Given the new reality of social distancing, many of the office perks employees have enjoyed in recent years may be things of the past.
With safety the utmost concern, many workers may not be as interested in sharing meals in large groups, playing games in a game room frequented by hundreds of people, or working out in an on-site gym. Coffee bars, beer taps, and comfy furniture groupings, once intended to inspire camaraderie among employees, are unlikely to remain in vogue in the wake of the coronavirus pandemic.
Instead, the spaces previously set aside for employee gaming and group dining may be needed to accommodate the spacing of employee desks and workspaces, or to install centers for temperature checking or other health needs.
“Whereas before we were trying to script these collisions into happening, now we’re trying to do the exact opposite,” Steve Smith, a principal with office design firm Cooper Carry, told The Washington Post.
But in the absence of hands-on, at-work perks, employers can still provide tangible benefits that employees may value more in the current environment. Here’s a look at four areas of benefits that are likely to continue to appeal to employees during and after the pandemic.
Improved health benefits
In a global health crisis, employees are most concerned about their health and that of their families. Many employers are looking to ease those worries by expanding health care benefits, according to a survey by the National Alliance of Healthcare Purchaser Coalitions (NAHPC).

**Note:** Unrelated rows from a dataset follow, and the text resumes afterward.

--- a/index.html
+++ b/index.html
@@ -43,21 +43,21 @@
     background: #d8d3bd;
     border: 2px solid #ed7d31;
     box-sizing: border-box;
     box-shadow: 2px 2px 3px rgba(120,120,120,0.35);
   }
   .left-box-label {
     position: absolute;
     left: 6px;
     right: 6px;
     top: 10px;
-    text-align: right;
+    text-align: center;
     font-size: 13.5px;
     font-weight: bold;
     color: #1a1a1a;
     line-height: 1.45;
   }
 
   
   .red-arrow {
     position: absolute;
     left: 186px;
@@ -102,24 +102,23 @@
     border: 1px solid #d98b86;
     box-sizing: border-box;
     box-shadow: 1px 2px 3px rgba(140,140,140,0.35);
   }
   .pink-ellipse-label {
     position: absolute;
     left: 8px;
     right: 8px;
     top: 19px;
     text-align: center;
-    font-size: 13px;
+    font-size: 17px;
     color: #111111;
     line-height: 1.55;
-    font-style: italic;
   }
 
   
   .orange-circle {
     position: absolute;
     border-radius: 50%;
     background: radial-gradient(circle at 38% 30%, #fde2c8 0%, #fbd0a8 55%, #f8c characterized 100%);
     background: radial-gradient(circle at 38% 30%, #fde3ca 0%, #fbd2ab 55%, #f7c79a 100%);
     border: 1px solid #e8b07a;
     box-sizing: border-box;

Telemedicine, with waived copays for testing visits, is going mainstream; 89% of employers are offering or considering offering first-dollar coverage of COVID-19 testing. Also, 37% are covering the actual treatment of conditions related to COVID-19 on a first-dollar basis, and 66% are waiving or considering waiving copays for office visits associated with testing for the virus. Three out of four are waiving or considering waiving copays related to coronavirus-related telemedicine visits.
In the wake of the pandemic, paid sick leave also has become increasingly important for workers. Among employers responding to the NAHPC survey, 73% said they are providing paid sick leave for employees who are sick with or quarantined by the coronavirus, and 34% are providing additional paid time off in response to the crisis.

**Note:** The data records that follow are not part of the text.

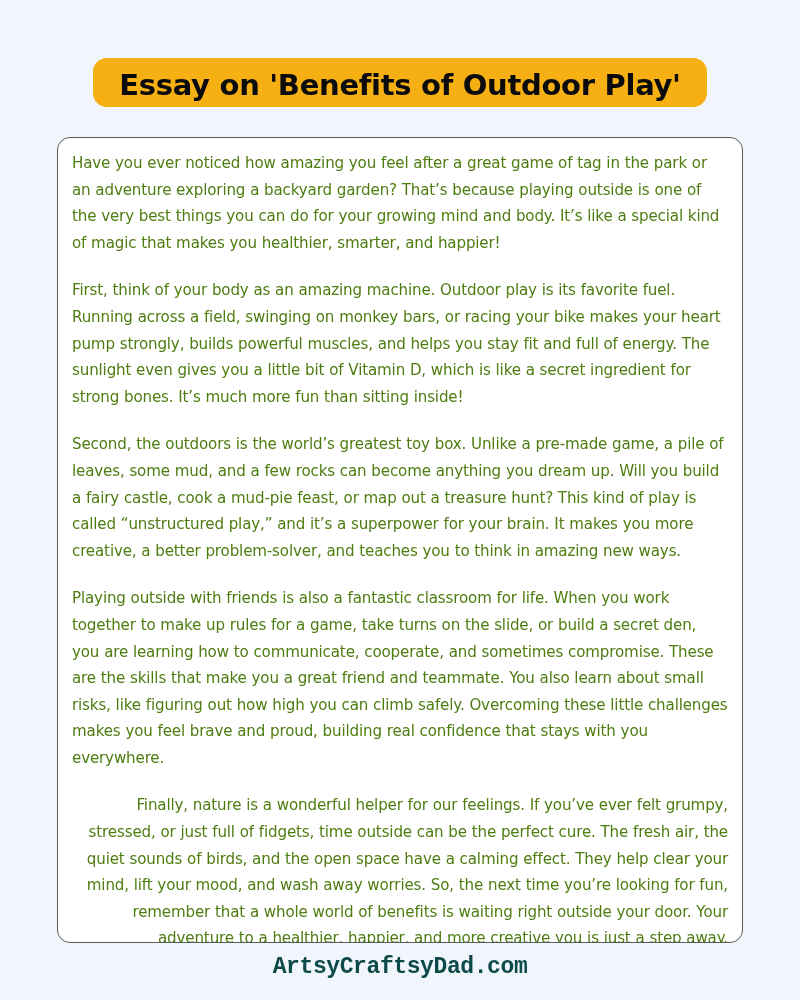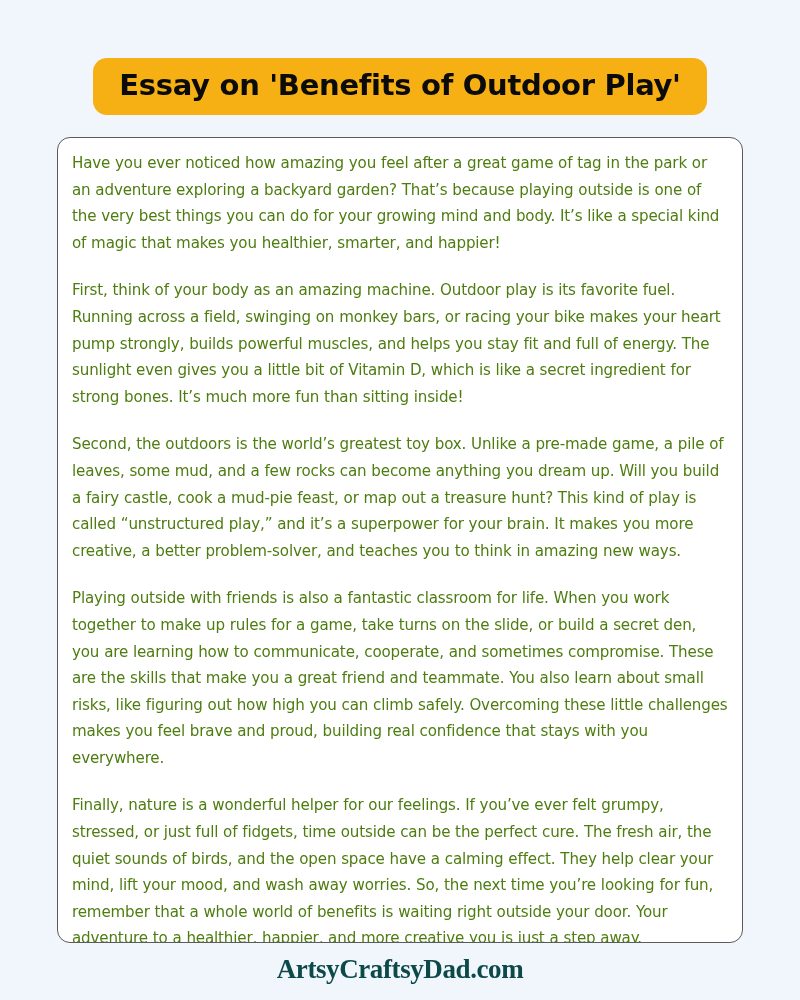--- a/index.html
+++ b/index.html
@@ -27,21 +27,21 @@
     position: absolute;
     left: 0;
     top: 58px;
     width: 800px;
     display: flex;
     justify-content: center;
   }
   .title-badge {
     background: #f6b013;
     border-radius: 14px;
-    padding: 9px 26px 12px 26px;
+    padding: 9px 26px 4px 26px;
     min-width: 604px;
     box-sizing: border-box;
     display: flex;
     align-items: center;
     justify-content: center;
   }
   .title-badge-text {
     font-family: "DejaVu Sans", sans-serif;
     font-size: 29px;
     font-weight: bold;
@@ -72,33 +72,34 @@
     color: #4d7c0f;
     letter-spacing: -0.15px;
     word-spacing: 0.2px;
   }
   .essay-paragraph {
     margin: 0 0 21px 0;
     text-align: left;
   }
   .essay-paragraph:last-child {
     margin-bottom: 6px;
+    text-align: right;
   }
 
   
   .footer {
     position: absolute;
     left: 0;
     top: 954px;
     width: 800px;
     text-align: center;
   }
   .footer-text {
-    font-family: Liberation Serif, serif;
-    font-size: 27px;
+    font-family: Liberation Mono, monospace;
+    font-size: 23px;
     font-weight: bold;
     color: #0c4a49;
     letter-spacing: -0.4px;
   }
 </style>
 </head>
 <body>
 
 <div class="page">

On-site health opportunities
Some employers are looking for ways to provide employees with equipment and opportunities at work to help them feel safe and stay healthy, such as distributing masks, adding more frequent cleaning routines, and screening people for COVID-19 symptoms. For instance, a number of employers have expressed interest in using new contact tracing tools rolled out by Apple, Google, and PricewaterhouseCoopers, according to Marketplace.
Some employers are going even further. In a letter to shareholders on April 16, Amazon CEO Jeff Bezos wrote that the company has formed a special team to build an on-site COVID-19 testing lab. The goal is to start testing frontline employees soon and eventually expand testing efforts.
“Regular testing on a global scale…would both help keep people safe and help get the economy back up and running,” Bezos wrote. “For this to work, we as a society would need vastly more testing capacity than is currently available. If every person could be tested regularly, it would make a huge difference in how we fight this virus. Those who test positive could be quarantined and cared for, and everyone who tests negative could re-enter the economy with confidence.”
With most schools and childcare centers closed, many employees are juggling the responsibilities of their jobs while caring for and educating their children.
As a result, more employers are considering benefits that help accommodate their workers’ additional responsibilities: 59% are offering unpaid family leave for caregiver support affected by COVID-19, and 21% are considering it, according to the NAHPC survey. Another 46% are offering paid family leave for caregiver support affected by the pandemic.
This support looks different at different companies. For some, it’s as simple as offering an option to work from home for the foreseeable future, or more flexible hours for employees who have young children at home.
As 2020 sees unemployment rolls reach record highs and an uncertain future ahead, benefits that offer increased financial stability are likely to receive high marks from employees. For instance, there’s nothing like a well-funded emergency account to help ease an employee’s financial stress—and an emergency fund benefit could be ideal for boosting employees’ engagement during a stressful time.
And with the passage of the coronavirus stimulus bill, providing student loan repayment benefits is more attractive than ever: Employer-funded contributions to employee student loan accounts are now tax-free up to $5,250 per employee per year.
The workplace may be changing, but creative employers can still offer strong benefits packages their employees will value in the current environment.